The two events constituted great gains for liberty. In the United Kingdom, Queen Elizabeth II rededicated Magna Carta memorial in a colourful ceremony attended by 750 American lawyers led by its Attorney General Loretta Lynch.
The Americans respect Magna Carta because it is the foundation of the American revolution. It is from the charter that the USA formulated her political and legal institutions.
Moreover, the charter is relevant to common law countries of the Commonwealth. During a lecture to mark the occasion, the Chief Justice of Canada, Mr. Justice Beverly McLachlin said that the charter was very important in the justice system of the world at large. The charter represents quest for freedom, for limits on the power of the sovereign or the state. Indeed, Magna Carta altered the balance of power between the common people and the government.
It established the idea that power is conditional, that there isn’t absolute power. Magna Carta is the heart of the rule of law, upholding the principle of freedom from state control. Even though the charter was a settlement of the power struggle between the king and his nobles, it still contains provisions beneficial to every citizen.
Put simply, the charter is a legal canon for social justice and individual liberty. Central to Magna Carta are the imperatives of justice and equality before the law.
Other principles set out in the charter include clause 20: the principle that punishment must be commensurate with the offence committed. Clause 39 laid down the principle of fair trial and clause 40 averred that trial must be speedy and timely since justice delayed is justice denied.
All those rights look sensible today but at that time, they were revolutionary. Prior to the treaty of Magna Carta, English Kings had divine rights, they exercised authority with divine power.
The great charter stopped that. The principles of limited government, individual liberty and justice and the rule of law enshrined in the charter, have helped to shape the world today. Around the world, freedom fighters invoked the charter as a bulwark against injustice in making their case.
The slave trade abolitionist William Wilberforce, the suffragettes who fought for the rights of women, the civil rights campaigner, Martin Luther King Junior and the anti-apartheid freedom fighter, Nelson Mandela, all of them justified their fight for freedom on Magna Carta.
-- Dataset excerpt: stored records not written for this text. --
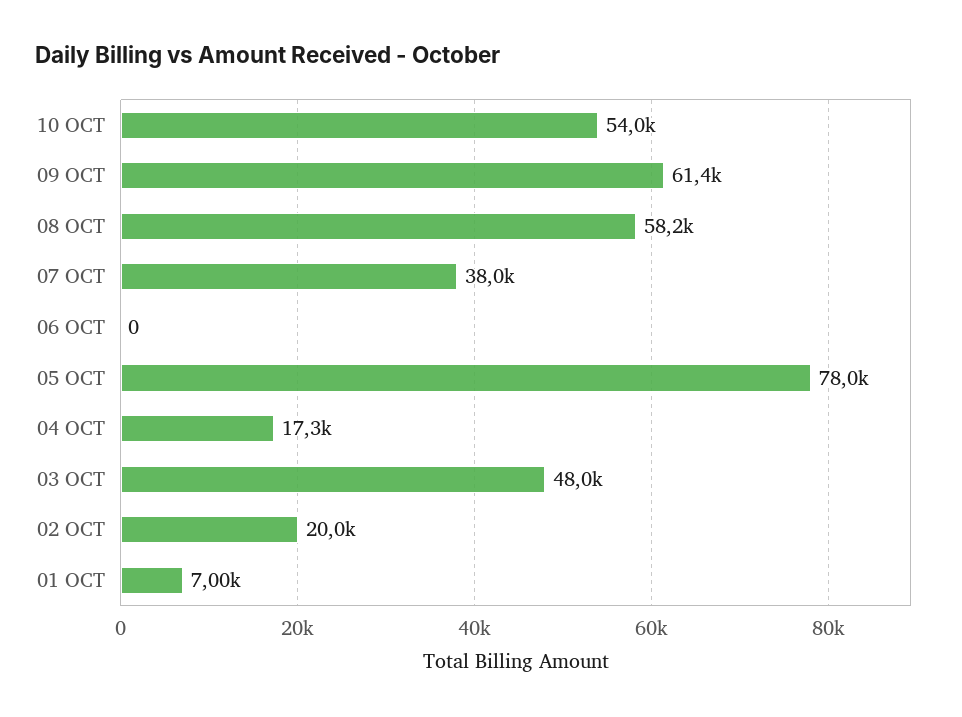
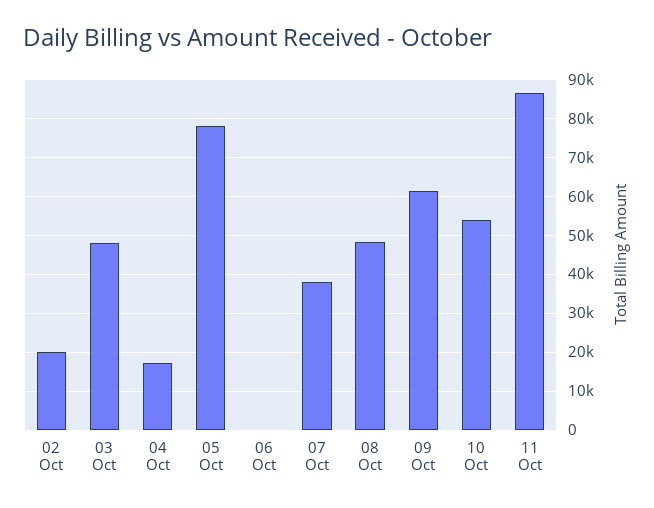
08 OCT: 58200 -> 48000
01 OCT: 7000 -> none
11 Oct: none -> 86000

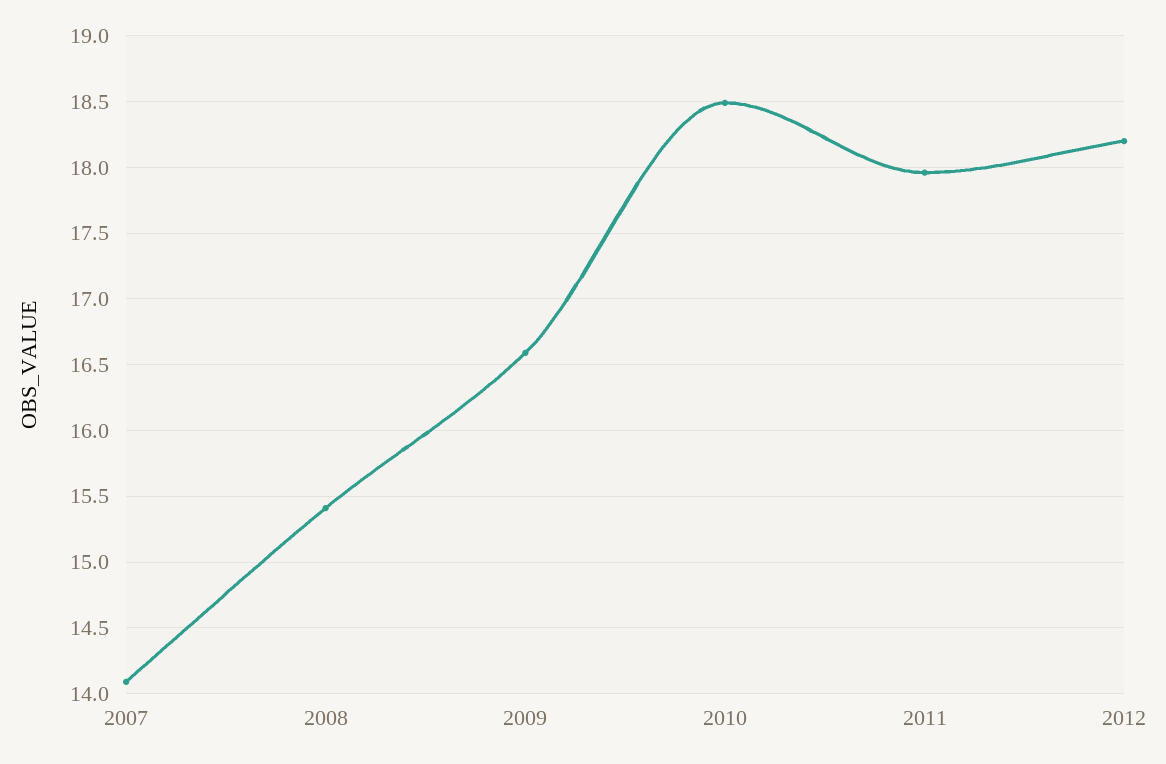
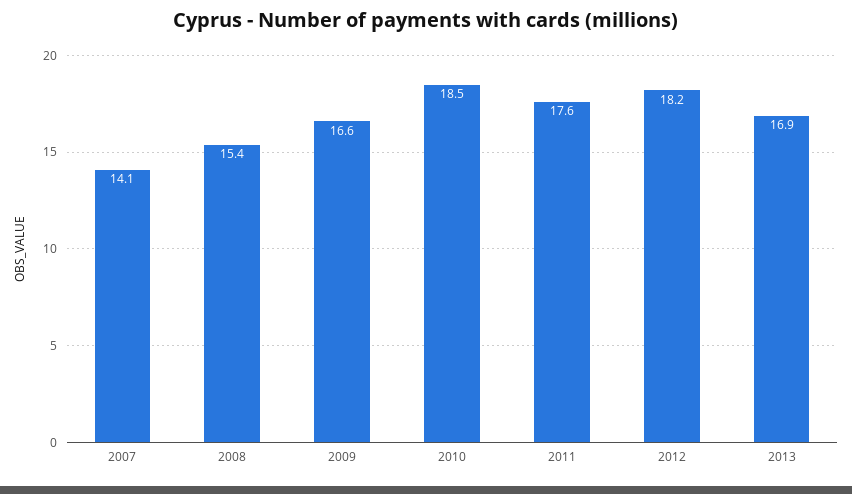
2011: 17.95 -> 17.6
2013: none -> 16.9

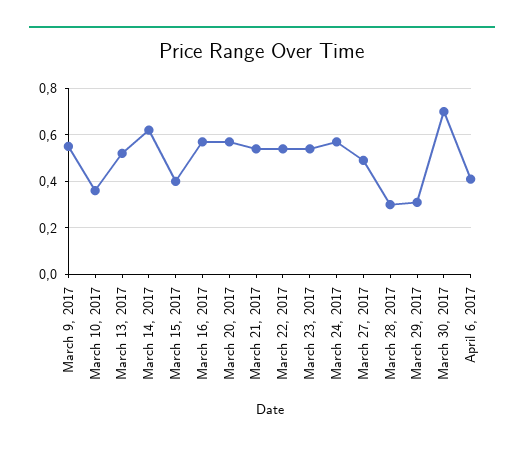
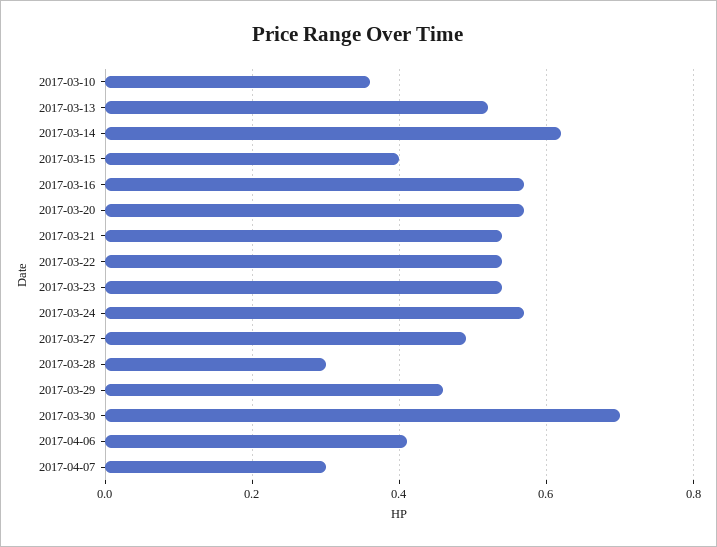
March 9, 2017: 0.55 -> none
March 29, 2017: 0.3 -> 0.45
2017-04-07: none -> 0.3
To cap it all, the United Nations adopted the Universal Declaration of Human Rights in 1948 following a campaign led by America’s First Lady Eleanor Roosevelt.
She called the declaration: ‘‘an international Magna Carta for all mankind.” Indeed, Magna Carta’s influence on legal systems, across the world was extraordinary.
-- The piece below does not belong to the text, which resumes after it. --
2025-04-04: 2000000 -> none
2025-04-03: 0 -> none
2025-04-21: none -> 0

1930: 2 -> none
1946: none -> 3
As such, its 39th clause, which provides for fair trial was transformed into law as England’s Habeas Corpus Act of 1679. Here in Nigeria, incorporated into chapter IV of the Nigerian Constitution 1999, appearing as the Fundamental Rights were the Magna Carta principles.
Also in 1999 Constitution’s Chapter II: Fundamental Objectives and Directive Principles of State Policy, the ideals of freedom, Equality and Justice are founded on the principles of the great charter.
But in as much as our constitution reflected Magna Carta norms, Nigeria does not always follow the ideals of the great charter in practice. Justice is still being delayed and denied to a vast number of Nigerians.
Often, ignorance is glamorized. Sadly, large scale job discrimination puts our national unity at risk. Moreover, Nigerians are still being subjected to human rights abuses, oppressive cultures, hunger, unemployment, internal displacement, despite the fact that freedom from want and other basic freedoms are guaranteed by our laws and constitution.
Nigeria should respect not only Magna Carta’s letter but also its spirit. President Muhammadu Buhari should cultivate America’s commitment to freedom shown in her Declaration of Independence: ‘‘We hold these truths, to be self-evident, that all men are created equal, that they are endowed by their creator with certain unalienable rights, that among these are life, liberty and the pursuit of happiness.”